Then $h(0) \approx \frac{12}{100} \cdot \frac{1}{0.60} \approx 0.20$ assignments/day, which is ~1 assignment every 5 days when you have 0 clients.

And for $k=5$, $w(5)=0.9^5 \approx 0.59$, so $h(5)$ is about 59% of , i.e. ~1 assignment every 8–9 days.

Question 2: How many clients will I have at a time on average?

At the platform level, the “5:1” target is the statement:

$$\mathbb{E}[K] \approx 5$$

But an average is incomplete without variability.

What you care about is something like:

• What fraction of time am I below 3?
• What fraction of time am I around 5?
• How likely am I to hit 7+?

The queueing identity hiding in plain sight (Little’s Law)

Even before you get fancy, there is a powerful back-of-the-envelope relationship:

$$\mathbb{E}[K] = \lambda_{\text{coach}} \cdot \mathbb{E}[T]$$

Where:

• $\lambda_{\text{coach}}$ is the average assignment rate per coach (clients arriving to a coach per unit time)
• $\mathbb{E}[T]$ is average client tenure with a coach (in the same time units)

This is why tenure matters so much.

If you keep the assignment rate constant but double average tenure, average concurrent clients doubles.

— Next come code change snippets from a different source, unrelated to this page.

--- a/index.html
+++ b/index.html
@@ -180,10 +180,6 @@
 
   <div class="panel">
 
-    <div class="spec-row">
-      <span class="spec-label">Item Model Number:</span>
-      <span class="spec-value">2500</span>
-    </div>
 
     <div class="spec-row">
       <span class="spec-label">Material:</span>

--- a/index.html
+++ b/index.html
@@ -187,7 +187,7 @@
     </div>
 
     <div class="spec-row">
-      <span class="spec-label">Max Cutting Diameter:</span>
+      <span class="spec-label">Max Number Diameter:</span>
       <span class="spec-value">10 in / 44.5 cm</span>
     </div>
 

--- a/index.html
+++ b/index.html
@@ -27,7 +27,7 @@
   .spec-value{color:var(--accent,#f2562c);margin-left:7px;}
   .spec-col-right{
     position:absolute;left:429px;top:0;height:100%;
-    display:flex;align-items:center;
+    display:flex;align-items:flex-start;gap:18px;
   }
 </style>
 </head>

What the 10% rule does to the mean and the spread

The $0.9^k$ policy is a negative feedback loop:

• If you are below average, you become more likely to get the next client.
• If you are above average, you become less likely to get the next client.

That feedback tends to:

• Keep $\mathbb{E}[K]$ near your intended target (given enough demand)
• Reduce extreme overload events compared to “pure random” assignment
• Still allow tails, because churn and arrivals are stochastic

In practice, you should expect:

• A stable center of mass around 4–6
• A persistent left tail (new coaches, churn spikes, eligibility filtering, temporary pauses)
• A thin right tail (brief overload windows before churn brings things down)

Question 3: How long will a client stay on average?

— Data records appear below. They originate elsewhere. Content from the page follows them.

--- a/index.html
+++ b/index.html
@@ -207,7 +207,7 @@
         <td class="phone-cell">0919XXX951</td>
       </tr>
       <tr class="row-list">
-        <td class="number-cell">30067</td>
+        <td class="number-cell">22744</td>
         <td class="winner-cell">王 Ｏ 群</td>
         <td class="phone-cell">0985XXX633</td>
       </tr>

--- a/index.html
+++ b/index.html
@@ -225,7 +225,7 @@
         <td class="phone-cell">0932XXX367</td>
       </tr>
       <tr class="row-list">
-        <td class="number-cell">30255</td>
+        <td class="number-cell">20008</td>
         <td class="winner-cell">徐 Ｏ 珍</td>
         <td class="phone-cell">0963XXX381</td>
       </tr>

You described a key empirical fact: tenure is bimodal.

It’s not “one smooth hump”.

It’s more like a camel: one peak near 2 sessions and another near 10 sessions.

That means the average tenure is a mixture of two subpopulations:

• Clients who try coaching and bounce early
• Clients who commit and stay longer

A minimal model: a two-component mixture over session counts

Let $S$ be the number of sessions a client completes with a coach.

Model $S$ as a mixture:

$$S \sim \begin{cases} S_{\text{short}} & \text{with probability } p \\ S_{\text{long}} & \text{with probability } 1-p \end{cases}$$

If the short group clusters near 2 sessions and the long group clusters near 10 sessions, then:

$$\mathbb{E}[S] \approx p \cdot 2 + (1-p) \cdot 10$$

Example: if $p = 0.55$, then $\mathbb{E}[S] \approx 0.55 \cdot 2 + 0.45 \cdot 10 = 5.6$ sessions.

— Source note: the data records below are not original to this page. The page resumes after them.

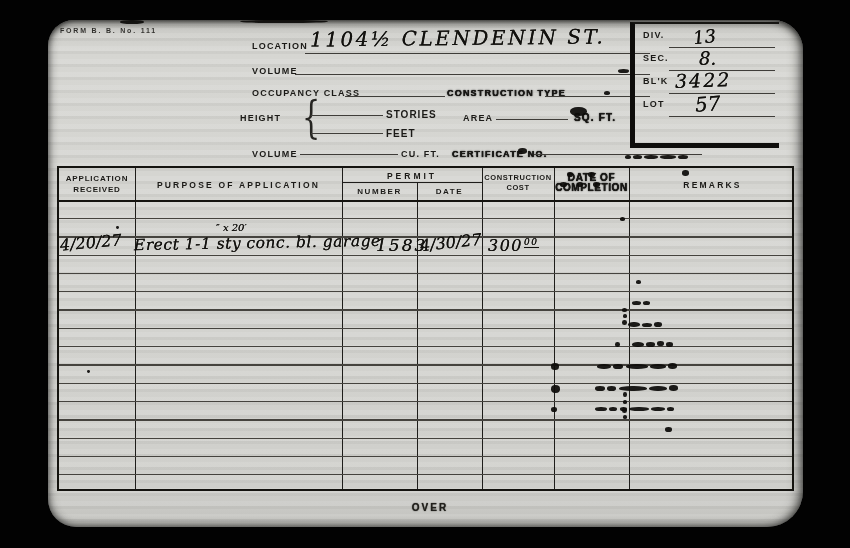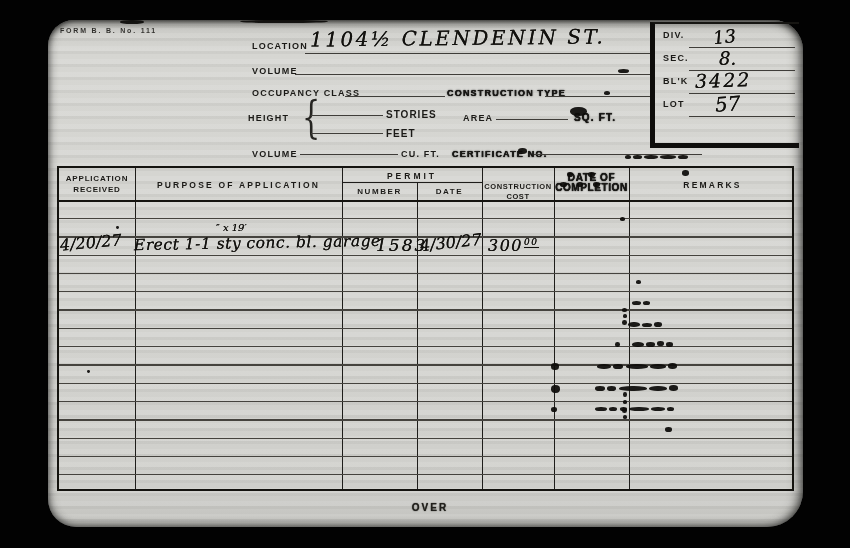--- a/index.html
+++ b/index.html
@@ -34,7 +34,7 @@
   .speck{position:absolute;background:#0d0c0a;border-radius:46%;opacity:.93;}
   
   #parcel-box{
-    position:absolute;left:602px;top:2px;width:144px;height:119px;
+    position:absolute;left:582px;top:2px;width:144px;height:119px;
     border-left:5px solid #0e0d0b;border-bottom:5px solid #0e0d0b;border-top:2px solid #161512;
   }
   .p-row{position:absolute;left:0;width:100%;height:23px;}

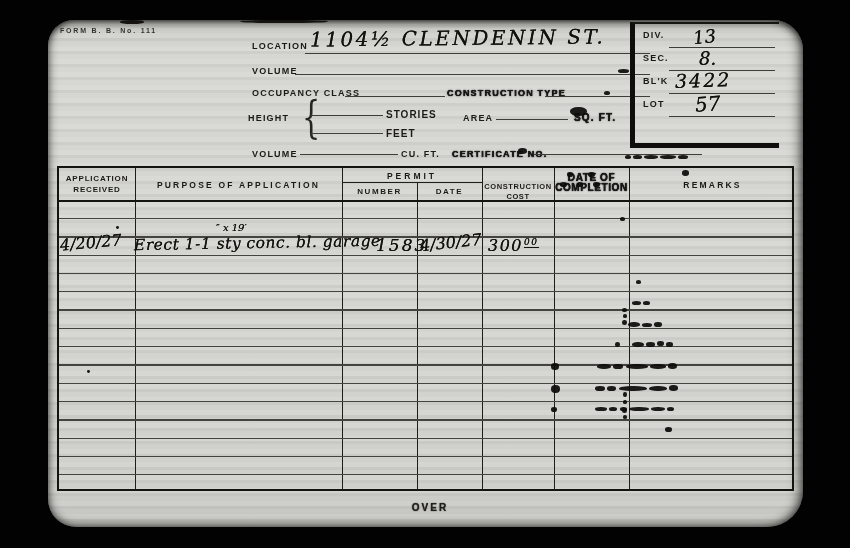--- a/index.html
+++ b/index.html
@@ -79,7 +79,7 @@
   <div class="lbl smudge" style="left:399px;top:68px">CONSTRUCTION TYPE</div>
   <div class="rule" style="left:497px;top:76px;width:105px"></div>
 
-  <div class="lbl" style="left:200px;top:93px">HEIGHT</div>
+  <div class="lbl" style="left:192px;top:93px">HEIGHT</div>
   <div style="position:absolute;left:249px;top:72px;font-size:44px;font-family:'DejaVu Serif',serif;color:#262522;transform:scaleX(.65)">{</div>
   <div class="rule" style="left:263px;top:95px;width:72px"></div>
   <div class="lbl sm" style="left:338px;top:89px">STORIES</div>

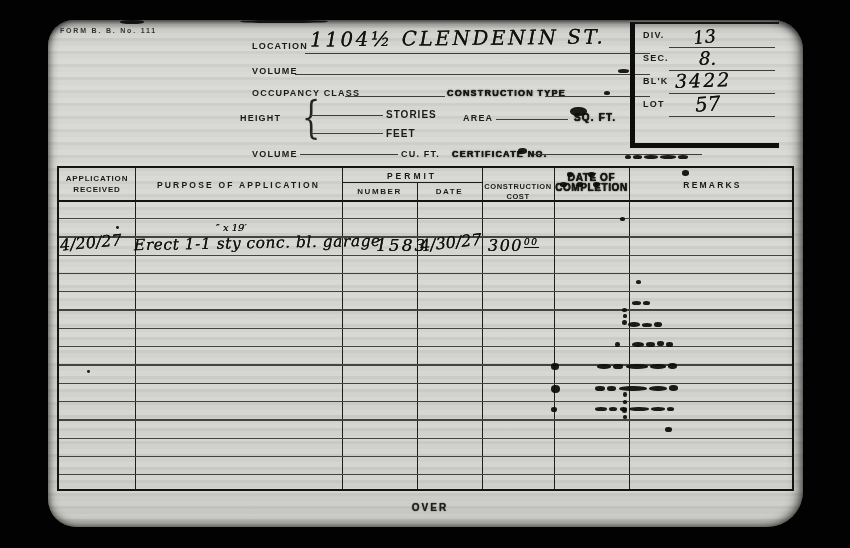--- a/index.html
+++ b/index.html
@@ -135,7 +135,7 @@
     <div class="th" style="left:283px;top:3px;width:140px;font-size:8.5px;letter-spacing:3px">PERMIT</div>
     <div class="th" style="left:283px;top:19px;width:75px;font-size:8px;letter-spacing:1.6px">NUMBER</div>
     <div class="th" style="left:358px;top:19px;width:65px;font-size:8px;letter-spacing:1.6px">DATE</div>
-    <div class="th" style="left:423px;top:14px;width:72px;font-size:7.5px;letter-spacing:.6px;line-height:10px">CONSTRUCTION
+    <div class="th" style="left:423px;top:5px;width:72px;font-size:7.5px;letter-spacing:.6px;line-height:10px">CONSTRUCTION
 COST</div>
     <div class="th smudge" style="left:495px;top:5px;width:75px;font-size:10px;letter-spacing:.6px;line-height:10px">DATE OF
 COMPLETION</div>

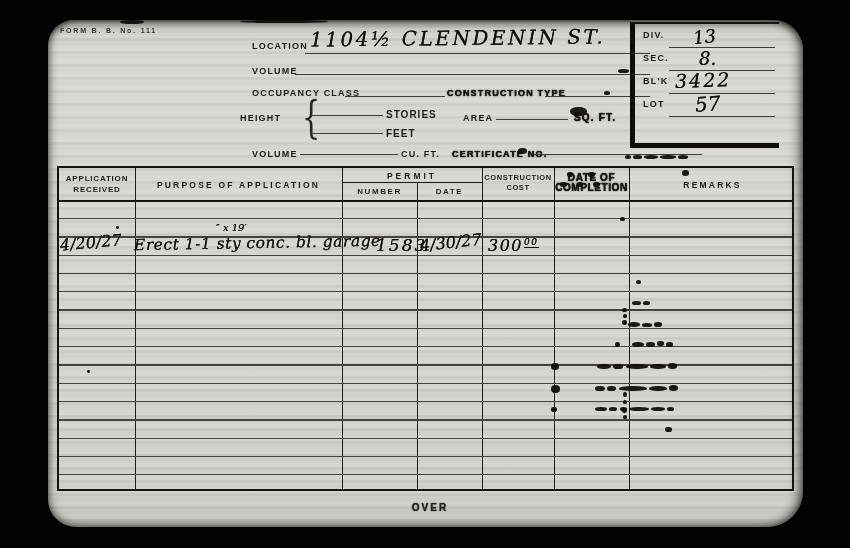--- a/index.html
+++ b/index.html
@@ -145,7 +145,7 @@
   </div>
 
   <div class="hand" style="left:12px;top:213px;font-size:16px;transform:rotate(-5deg)">4/20/27</div>
-  <div class="hand" style="left:168px;top:202px;font-size:10px">″ x 19′</div>
+  <div class="hand" style="left:168px;top:202px;font-size:10px">″ x 20′</div>
   <div class="hand" style="left:86px;top:214px;font-size:15.5px;letter-spacing:.5px;transform:rotate(-1deg)">Erect 1-1 sty conc. bl. garage</div>
   <div class="hand" style="left:328px;top:215px;font-size:17px;letter-spacing:2px">1583</div>
   <div class="hand" style="left:372px;top:213px;font-size:16px;transform:rotate(-6deg)">4/30/27</div>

To convert sessions to time, multiply by cadence (e.g. weekly sessions implies ~5.6 weeks on average).

How this connects back to the assignments ledger

In your system, the assignments table behaves like an event ledger: each row is an assign/unassign event.

To build these charts from real data, you typically compute three derived datasets:

1) Snapshot: active clients per coach

• Pick a snapshot time $t$ (e.g. “now” or “end of week”).
• For each coach, count distinct clients whose latest assignment state at time $t$ is “ASSIGNED”.
• Plot the histogram of those counts across coaches.

2) Arrival rate: $\Lambda$

• Count “ASSIGNED” events per day/week (filtered to real assignment events, excluding soft-deletes).
• Smooth with a rolling window to remove day-of-week seasonality.

3) Tenure: session-based and time-based

You can define tenure multiple ways; two common ones:

• Session tenure: number of completed sessions between first session and last session in an assignment relationship
• Time tenure: time between assignment start and unassignment (or last activity)

If you want the “camel hump” in sessions, you need session events (not just assignment events).

Practical takeaways for coaches

• If you have fewer clients right now, your odds are structurally better: the $0.9^k$ policy actively pulls you toward the center.
• Your expected wait time scales by ~11% per additional current client: that’s the policy, algebraically.
• The system can be healthy and still feel uneven: snapshot variance is not a bug; it’s what stochastic matching plus churn creates.

If you want this to become a real dashboard

Here are three metrics that make this blog operational:

• $K$-distribution: histogram of active clients per coach (weekly snapshot)
• Hazard curve: estimated $\mathbb{E}[\text{time to next client} \mid K=k]$ from observed assignments, stratified by $k$
• Camel decomposition: fit a two-component mixture to session tenure and track $p$ over time (the size of the early-churn hump)

If you’d like, I can generate a second post that uses real numbers from your database (and auto-generates the inline HTML chart heights from an exported JSON snapshot) so the charts match production exactly.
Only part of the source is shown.